Use the entries below and reproduce exactly the lines from the one containing "none -> [176,1237,287,1272] Купить" down to the one containing "[20,12,262,28] 52.600 km", both of them included.

►

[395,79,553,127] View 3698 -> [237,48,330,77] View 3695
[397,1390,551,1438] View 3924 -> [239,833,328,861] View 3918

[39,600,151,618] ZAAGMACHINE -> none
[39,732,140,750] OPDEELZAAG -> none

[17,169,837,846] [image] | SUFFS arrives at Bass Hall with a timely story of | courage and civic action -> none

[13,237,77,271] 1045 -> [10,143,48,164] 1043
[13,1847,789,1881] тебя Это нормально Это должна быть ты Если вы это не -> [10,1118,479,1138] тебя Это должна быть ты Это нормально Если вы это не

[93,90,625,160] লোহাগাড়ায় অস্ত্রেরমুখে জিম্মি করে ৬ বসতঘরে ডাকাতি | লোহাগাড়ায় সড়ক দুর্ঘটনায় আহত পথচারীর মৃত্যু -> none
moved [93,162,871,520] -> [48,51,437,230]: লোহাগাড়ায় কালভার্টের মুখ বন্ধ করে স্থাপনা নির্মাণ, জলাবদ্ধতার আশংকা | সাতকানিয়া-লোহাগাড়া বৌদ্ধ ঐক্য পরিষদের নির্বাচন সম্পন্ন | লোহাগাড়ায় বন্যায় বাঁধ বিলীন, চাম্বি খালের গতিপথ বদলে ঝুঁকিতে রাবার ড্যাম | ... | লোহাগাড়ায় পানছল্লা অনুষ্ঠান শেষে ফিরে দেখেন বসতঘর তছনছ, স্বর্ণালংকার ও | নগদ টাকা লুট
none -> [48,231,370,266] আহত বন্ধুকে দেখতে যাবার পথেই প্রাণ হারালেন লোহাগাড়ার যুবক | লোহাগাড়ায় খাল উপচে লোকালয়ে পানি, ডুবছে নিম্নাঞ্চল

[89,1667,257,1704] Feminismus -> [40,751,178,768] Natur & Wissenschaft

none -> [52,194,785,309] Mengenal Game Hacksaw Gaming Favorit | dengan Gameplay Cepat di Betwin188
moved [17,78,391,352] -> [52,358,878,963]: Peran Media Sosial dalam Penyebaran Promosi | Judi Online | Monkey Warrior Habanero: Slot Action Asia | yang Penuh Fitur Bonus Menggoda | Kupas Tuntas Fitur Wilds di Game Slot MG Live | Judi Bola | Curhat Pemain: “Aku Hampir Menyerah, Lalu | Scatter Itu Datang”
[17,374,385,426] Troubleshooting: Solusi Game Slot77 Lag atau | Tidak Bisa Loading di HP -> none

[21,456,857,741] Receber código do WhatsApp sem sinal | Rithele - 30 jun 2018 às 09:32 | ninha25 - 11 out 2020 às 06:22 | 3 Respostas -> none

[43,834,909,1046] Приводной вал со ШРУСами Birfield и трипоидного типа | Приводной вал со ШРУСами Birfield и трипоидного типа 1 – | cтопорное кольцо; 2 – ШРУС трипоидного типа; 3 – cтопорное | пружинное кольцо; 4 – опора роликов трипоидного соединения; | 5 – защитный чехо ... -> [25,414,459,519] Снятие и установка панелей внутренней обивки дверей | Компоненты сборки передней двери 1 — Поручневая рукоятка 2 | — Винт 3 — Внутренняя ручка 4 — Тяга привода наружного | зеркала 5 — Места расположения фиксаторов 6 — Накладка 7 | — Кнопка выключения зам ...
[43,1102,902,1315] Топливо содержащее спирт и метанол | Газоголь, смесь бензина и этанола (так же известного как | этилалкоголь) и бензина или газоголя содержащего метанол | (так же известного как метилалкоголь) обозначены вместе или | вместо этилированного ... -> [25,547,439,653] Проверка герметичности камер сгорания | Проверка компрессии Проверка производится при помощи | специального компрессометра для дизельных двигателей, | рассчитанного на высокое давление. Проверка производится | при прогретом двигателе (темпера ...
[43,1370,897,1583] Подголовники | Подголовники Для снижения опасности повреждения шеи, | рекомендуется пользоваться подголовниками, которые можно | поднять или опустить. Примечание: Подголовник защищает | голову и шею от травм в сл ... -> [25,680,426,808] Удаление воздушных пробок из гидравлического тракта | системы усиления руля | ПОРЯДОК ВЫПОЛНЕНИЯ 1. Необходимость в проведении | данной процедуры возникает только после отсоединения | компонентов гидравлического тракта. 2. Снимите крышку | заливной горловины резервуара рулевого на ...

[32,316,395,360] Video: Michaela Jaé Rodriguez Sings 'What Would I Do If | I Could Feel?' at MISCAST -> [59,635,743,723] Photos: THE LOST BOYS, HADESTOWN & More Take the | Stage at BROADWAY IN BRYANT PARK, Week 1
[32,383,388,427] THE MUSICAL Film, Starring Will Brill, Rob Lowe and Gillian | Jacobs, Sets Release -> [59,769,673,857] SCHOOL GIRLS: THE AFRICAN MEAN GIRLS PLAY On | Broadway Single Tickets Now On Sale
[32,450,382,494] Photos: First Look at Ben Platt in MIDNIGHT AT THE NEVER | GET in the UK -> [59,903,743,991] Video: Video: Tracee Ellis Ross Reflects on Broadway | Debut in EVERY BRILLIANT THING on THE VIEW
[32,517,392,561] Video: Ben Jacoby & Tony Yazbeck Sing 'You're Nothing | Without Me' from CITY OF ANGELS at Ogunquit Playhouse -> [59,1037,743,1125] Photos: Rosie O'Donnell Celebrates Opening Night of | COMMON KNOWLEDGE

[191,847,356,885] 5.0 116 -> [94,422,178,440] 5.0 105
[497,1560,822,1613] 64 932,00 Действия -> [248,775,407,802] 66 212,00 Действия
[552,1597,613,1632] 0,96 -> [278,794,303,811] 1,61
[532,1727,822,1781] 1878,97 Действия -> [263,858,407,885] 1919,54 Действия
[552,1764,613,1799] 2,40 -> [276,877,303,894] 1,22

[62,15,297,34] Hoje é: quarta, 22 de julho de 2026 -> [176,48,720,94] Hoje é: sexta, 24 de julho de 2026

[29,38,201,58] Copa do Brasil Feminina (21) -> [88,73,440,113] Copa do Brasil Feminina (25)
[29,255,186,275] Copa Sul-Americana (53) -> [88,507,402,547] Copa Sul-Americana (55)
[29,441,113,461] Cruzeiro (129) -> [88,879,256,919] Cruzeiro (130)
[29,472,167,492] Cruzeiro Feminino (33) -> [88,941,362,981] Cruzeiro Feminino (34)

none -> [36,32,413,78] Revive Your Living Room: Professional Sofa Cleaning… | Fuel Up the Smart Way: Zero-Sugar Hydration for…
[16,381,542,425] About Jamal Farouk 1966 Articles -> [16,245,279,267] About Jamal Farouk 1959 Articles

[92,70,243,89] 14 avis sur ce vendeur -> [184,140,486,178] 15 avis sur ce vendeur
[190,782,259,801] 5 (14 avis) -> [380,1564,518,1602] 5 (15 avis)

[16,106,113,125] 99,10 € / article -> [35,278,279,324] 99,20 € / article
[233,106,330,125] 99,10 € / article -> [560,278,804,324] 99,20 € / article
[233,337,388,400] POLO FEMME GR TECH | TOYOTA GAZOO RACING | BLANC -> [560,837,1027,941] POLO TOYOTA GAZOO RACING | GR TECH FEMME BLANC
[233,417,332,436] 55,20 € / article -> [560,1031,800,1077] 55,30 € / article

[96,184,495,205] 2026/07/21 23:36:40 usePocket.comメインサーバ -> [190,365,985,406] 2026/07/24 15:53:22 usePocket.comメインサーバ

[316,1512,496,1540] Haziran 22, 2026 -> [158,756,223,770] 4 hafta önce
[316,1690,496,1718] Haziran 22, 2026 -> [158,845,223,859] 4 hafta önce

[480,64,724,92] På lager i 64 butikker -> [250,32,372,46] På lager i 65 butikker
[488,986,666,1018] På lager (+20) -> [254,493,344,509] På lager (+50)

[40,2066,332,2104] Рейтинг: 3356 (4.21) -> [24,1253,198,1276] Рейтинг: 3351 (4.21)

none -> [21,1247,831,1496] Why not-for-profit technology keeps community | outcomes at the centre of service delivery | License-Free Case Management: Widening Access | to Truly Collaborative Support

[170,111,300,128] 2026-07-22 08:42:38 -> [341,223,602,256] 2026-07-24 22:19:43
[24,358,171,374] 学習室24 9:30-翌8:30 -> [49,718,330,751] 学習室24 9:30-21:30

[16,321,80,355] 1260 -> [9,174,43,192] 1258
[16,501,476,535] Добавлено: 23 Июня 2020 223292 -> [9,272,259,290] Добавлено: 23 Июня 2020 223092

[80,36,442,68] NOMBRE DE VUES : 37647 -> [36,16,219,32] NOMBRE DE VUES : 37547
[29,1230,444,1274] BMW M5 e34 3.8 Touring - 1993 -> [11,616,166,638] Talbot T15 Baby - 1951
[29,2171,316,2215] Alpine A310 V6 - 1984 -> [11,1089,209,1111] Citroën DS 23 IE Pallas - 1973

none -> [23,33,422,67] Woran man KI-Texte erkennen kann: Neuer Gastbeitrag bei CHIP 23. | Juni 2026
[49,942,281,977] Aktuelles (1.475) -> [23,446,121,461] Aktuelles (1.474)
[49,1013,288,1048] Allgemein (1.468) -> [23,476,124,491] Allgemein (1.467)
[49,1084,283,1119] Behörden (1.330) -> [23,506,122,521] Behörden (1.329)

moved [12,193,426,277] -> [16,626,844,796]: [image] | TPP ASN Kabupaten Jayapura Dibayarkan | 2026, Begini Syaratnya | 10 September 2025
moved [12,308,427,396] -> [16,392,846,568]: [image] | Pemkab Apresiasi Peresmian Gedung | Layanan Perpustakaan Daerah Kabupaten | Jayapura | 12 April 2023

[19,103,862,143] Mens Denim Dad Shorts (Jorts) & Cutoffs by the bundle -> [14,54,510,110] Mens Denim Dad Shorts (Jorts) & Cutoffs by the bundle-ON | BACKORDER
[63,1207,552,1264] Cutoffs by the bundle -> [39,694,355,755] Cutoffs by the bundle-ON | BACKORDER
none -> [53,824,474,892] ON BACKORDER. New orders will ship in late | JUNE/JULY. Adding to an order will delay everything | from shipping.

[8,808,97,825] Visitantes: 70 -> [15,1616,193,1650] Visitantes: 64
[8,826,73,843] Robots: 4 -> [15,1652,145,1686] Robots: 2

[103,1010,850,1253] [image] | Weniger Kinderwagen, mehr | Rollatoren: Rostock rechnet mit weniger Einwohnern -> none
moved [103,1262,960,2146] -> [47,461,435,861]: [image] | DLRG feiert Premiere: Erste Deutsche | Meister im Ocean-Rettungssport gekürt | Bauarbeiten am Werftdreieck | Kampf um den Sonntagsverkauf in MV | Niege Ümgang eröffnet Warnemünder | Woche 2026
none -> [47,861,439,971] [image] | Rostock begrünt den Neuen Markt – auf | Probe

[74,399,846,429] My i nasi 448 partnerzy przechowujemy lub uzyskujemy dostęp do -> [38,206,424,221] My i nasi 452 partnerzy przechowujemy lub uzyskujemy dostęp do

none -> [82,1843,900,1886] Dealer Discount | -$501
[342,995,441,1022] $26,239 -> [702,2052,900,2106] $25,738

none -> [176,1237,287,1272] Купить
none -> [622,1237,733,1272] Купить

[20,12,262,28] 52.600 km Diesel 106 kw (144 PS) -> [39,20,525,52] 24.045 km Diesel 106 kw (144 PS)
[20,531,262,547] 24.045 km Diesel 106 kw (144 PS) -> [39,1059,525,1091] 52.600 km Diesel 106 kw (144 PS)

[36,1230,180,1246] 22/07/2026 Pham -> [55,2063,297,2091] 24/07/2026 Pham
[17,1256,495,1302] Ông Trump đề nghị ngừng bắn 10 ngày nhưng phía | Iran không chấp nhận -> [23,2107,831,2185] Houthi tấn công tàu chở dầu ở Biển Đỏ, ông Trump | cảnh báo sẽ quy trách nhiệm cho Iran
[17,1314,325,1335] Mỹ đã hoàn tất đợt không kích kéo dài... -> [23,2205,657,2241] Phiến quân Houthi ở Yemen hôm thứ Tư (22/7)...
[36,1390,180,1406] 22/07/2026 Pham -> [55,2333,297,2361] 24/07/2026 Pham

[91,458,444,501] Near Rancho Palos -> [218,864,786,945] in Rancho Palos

◄

**Reply to the task:**
none -> [176,1237,287,1272] Купить
none -> [622,1237,733,1272] Купить

[20,12,262,28] 52.600 km Diesel 106 kw (144 PS) -> [39,20,525,52] 24.045 km Diesel 106 kw (144 PS)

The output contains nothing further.